E’ trascorso senza troppe sottolineature e senza troppi clamori un anniversario che verrà studiato dai nostri nipoti sui banchi di scuola, come uno degli eventi fondamentali del XX secolo: l’8 dicembre 1991, 30 anni fa, infatti veniva dichiarata al mondo la fine dell’URSS e del suo regime comunista che era stato figlio della rivoluzione russa del 1917.
I giovani non possono capire come sia cambiato il mondo da allora, quando due blocchi ostili si fronteggiavano in quella che fu chiamata guerra fredda, quando il rischio di una guerra atomica era un’eventualità non troppo remota.

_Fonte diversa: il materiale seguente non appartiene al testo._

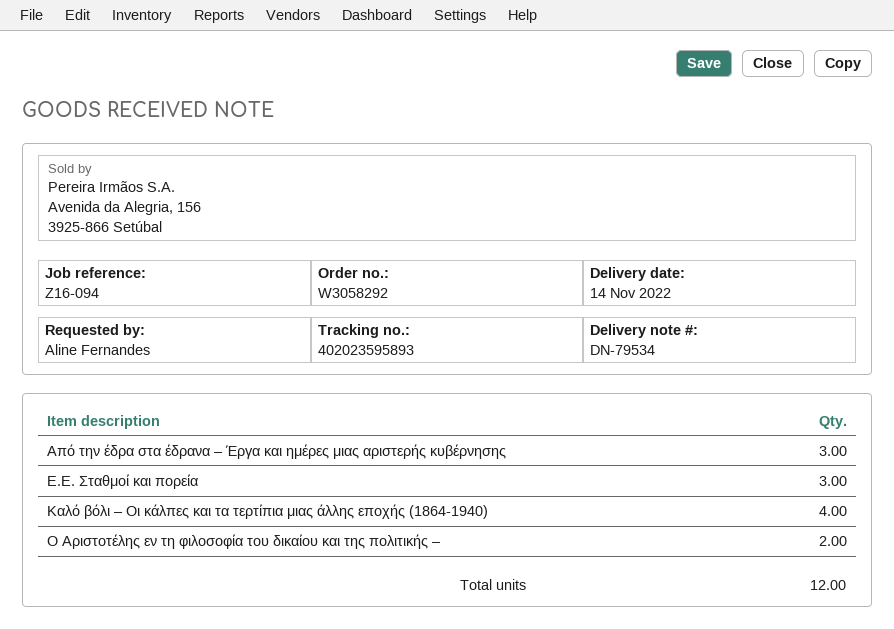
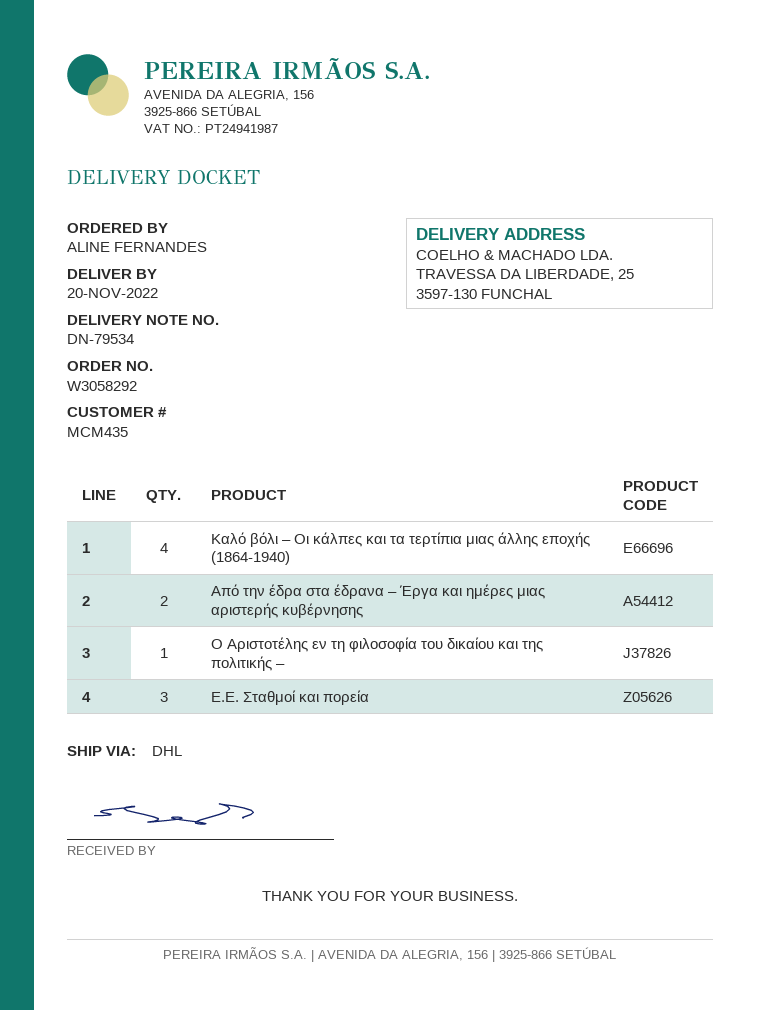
delivery date: 2022-11-14 -> 2022-11-20
Από την έδρα στα έδρανα – Έργα και ημέρες μιας αριστερής κυβέρνησης: 3 -> 2
Ο Αριστοτέλης εν τη φιλοσοφία του δικαίου και της πολιτικής –: 2 -> 1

Noi Italiani abbiamo visto cambiare rapidamente il nostro modo di stare insieme e di fare politica. Ricordo quando, prima di entrare in cabina elettorale, non pensavi tanto alle persone a cui stavi accordando la tua fiducia, quanto al fatto che col tuo voto avresti potuto sconvolgere gli equilibri del mondo intero e questo ha immobilizzato la politica del nostro paese per quasi cinquant’anni e per questo siamo dovuti passare attraverso le tragedie del terrorismo degli “opposti estremismi”, per questo la politica ci rabboniva con privilegi assurdi per certe categorie (come le baby pensioni o il riconoscimento facile di invalidità inesistenti). Allora, quando il debito pubblico si è effettivamente creato, non se ne sentiva mai parlare…
Poi il rapido crollo dell’URSS.
Qui da noi in campo politico fu come aprire i cancelli arrugginiti di una vecchia caserma. da allora gli elettori italiani si sono sbizzarriti a crearsi nuovi miti e ad abbatterli poco dopo e tutto è diventato più imprevedibile. Da allora il mondo nostrano dei partiti ha visto rivoluzioni epocali con la creazione di nuove alleanze e nuovi poli di attrazione. Non ci sono più le ideologie a orientare le scelte della gente e questo ha avuto ripercussioni di segno opposto in molti campi.
Una persona di mia conoscenza, fuggita dal suo paese che faceva parte dell’URSS, proprio nel periodo del suo crollo, racconta del caos, del disorientamento della gente, della crisi economica spaventosa e della sua scelta, per certi versi obbligata, di emigrare verso l’ovest, visto come unica possibilità di sopravvivere.
Non essendo stata impegnata politicamente e non avendo mai dovuto subire i duri trattamenti riservati ai dissidenti, quella mia amica rimpiange del mondo comunista la sicurezza del posto di lavoro alla fine del percorso scolastico: forse non avresti avuto occasioni straordinarie di successo, ma certo non eri costretto a emigrare per guadagnarti un tozzo di pane.